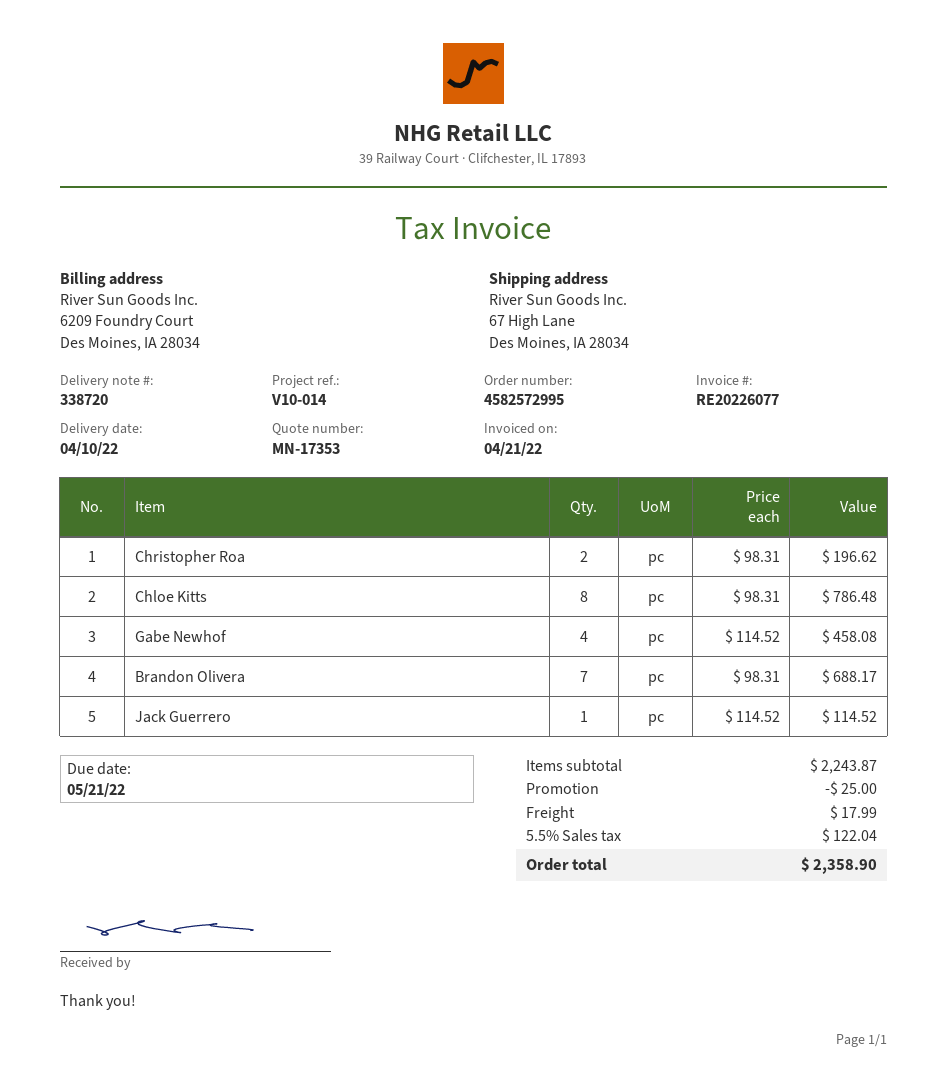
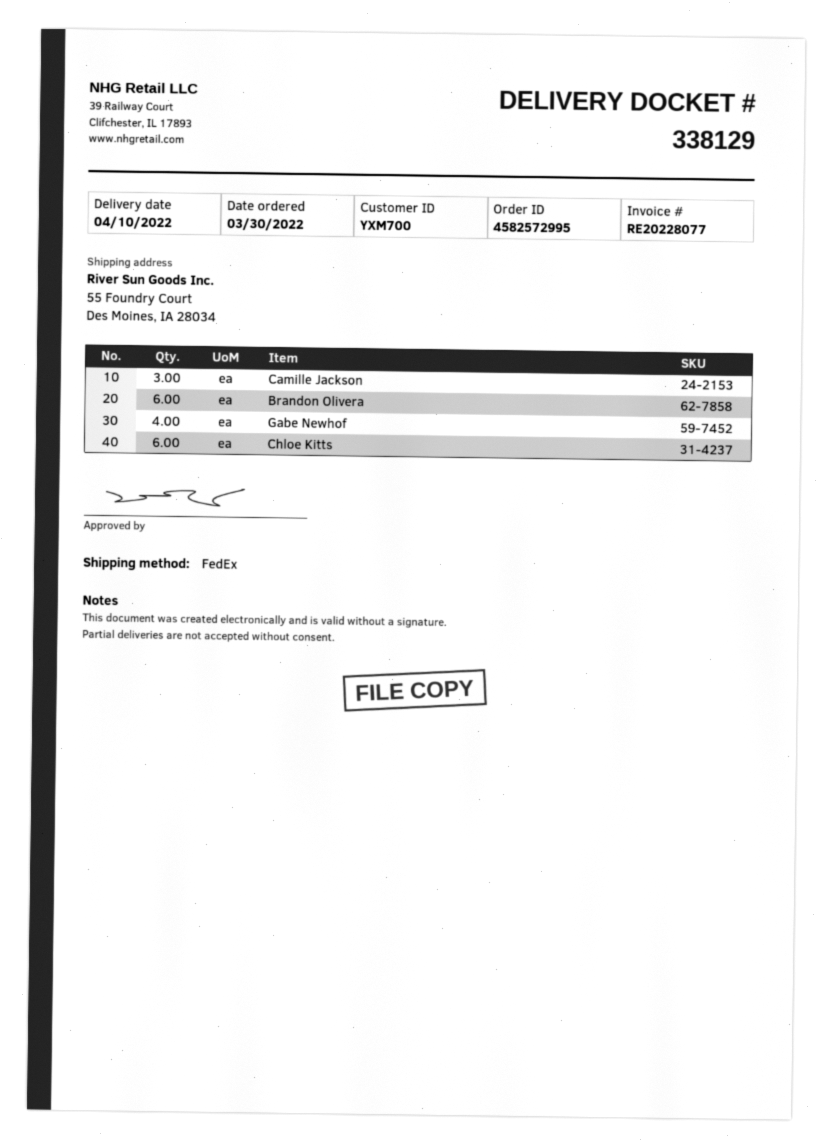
delivery note number: 338720 -> 338129
invoice number: RE20226077 -> RE20228077
ship to: 67 High Lane, Des Moines, IA 28034 -> 55 Foundry Court, Des Moines, IA 28034
Christopher Roa: 2 -> none
Chloe Kitts: 8 -> 6
Brandon Olivera: 7 -> 6
Jack Guerrero: 1 -> none
Camille Jackson: none -> 3

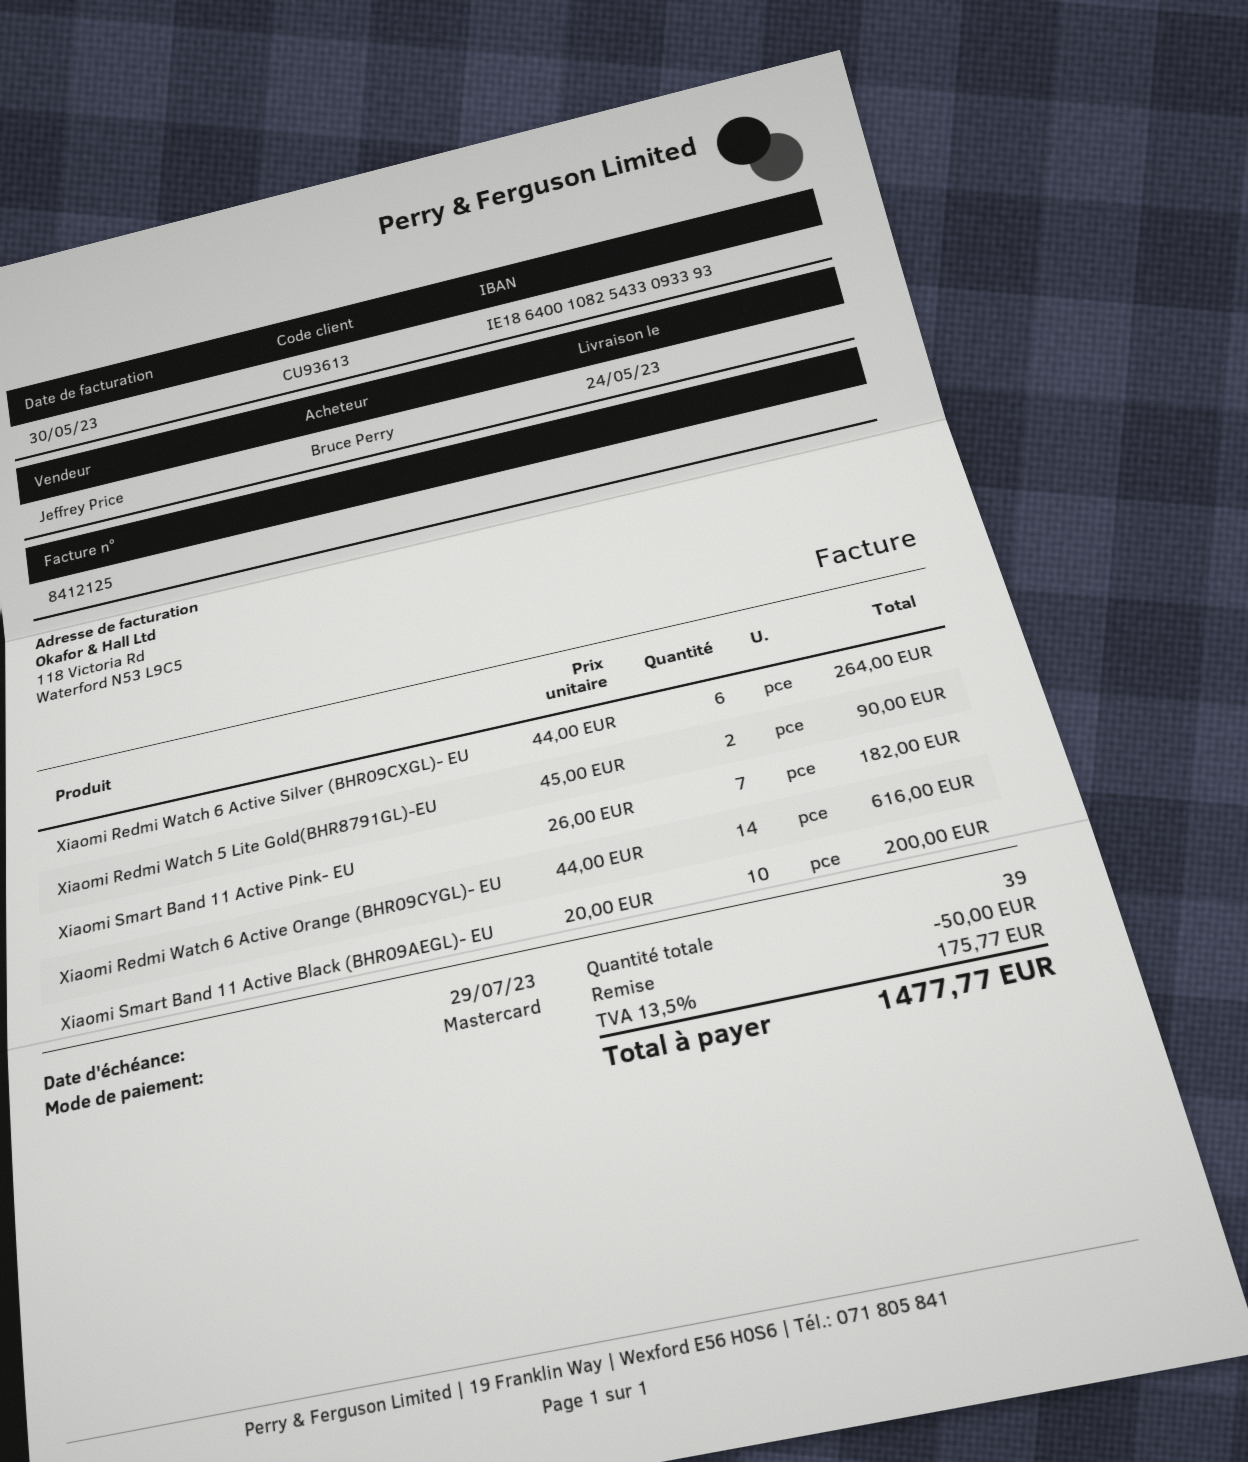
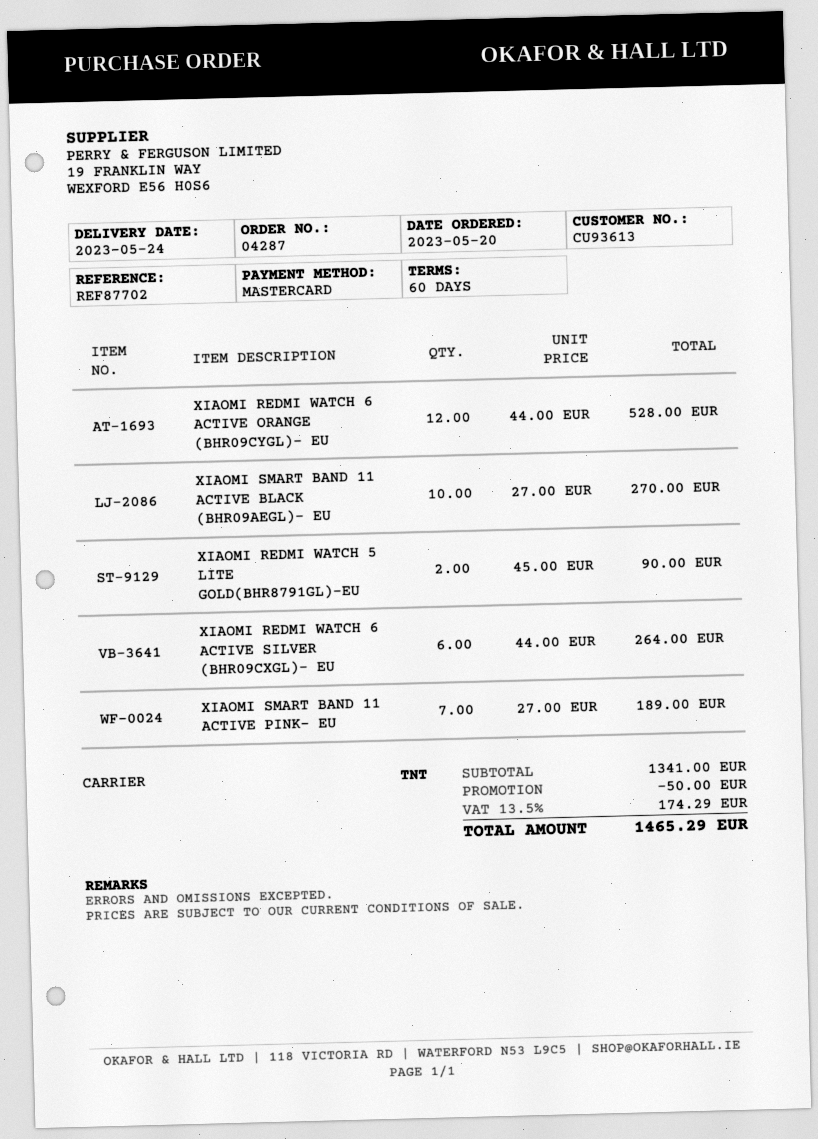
Xiaomi Smart Band 11 Active Pink- EU: 7 x 26.00 = 182.00 -> 7 x 27.00 = 189.00
Xiaomi Redmi Watch 6 Active Orange (BHR09CYGL)- EU: 14 x 44.00 = 616.00 -> 12 x 44.00 = 528.00
Xiaomi Smart Band 11 Active Black (BHR09AEGL)- EU: 10 x 20.00 = 200.00 -> 10 x 27.00 = 270.00
tax: 13.5% = 175.77 -> 13.5% = 174.29
total: 1477.77 -> 1465.29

- [To do] With the line containing "Xiaomi Smart Band 11 Active Pink- EU: 7" as the start and the last line of the listing as the end, restate that stretch word for word and nothing else.

- [Task result]
Xiaomi Smart Band 11 Active Pink- EU: 7 x 26.00 = 182.00 -> 7 x 27.00 = 189.00
Xiaomi Redmi Watch 6 Active Orange (BHR09CYGL)- EU: 14 x 44.00 = 616.00 -> 12 x 44.00 = 528.00
Xiaomi Smart Band 11 Active Black (BHR09AEGL)- EU: 10 x 20.00 = 200.00 -> 10 x 27.00 = 270.00
tax: 13.5% = 175.77 -> 13.5% = 174.29
total: 1477.77 -> 1465.29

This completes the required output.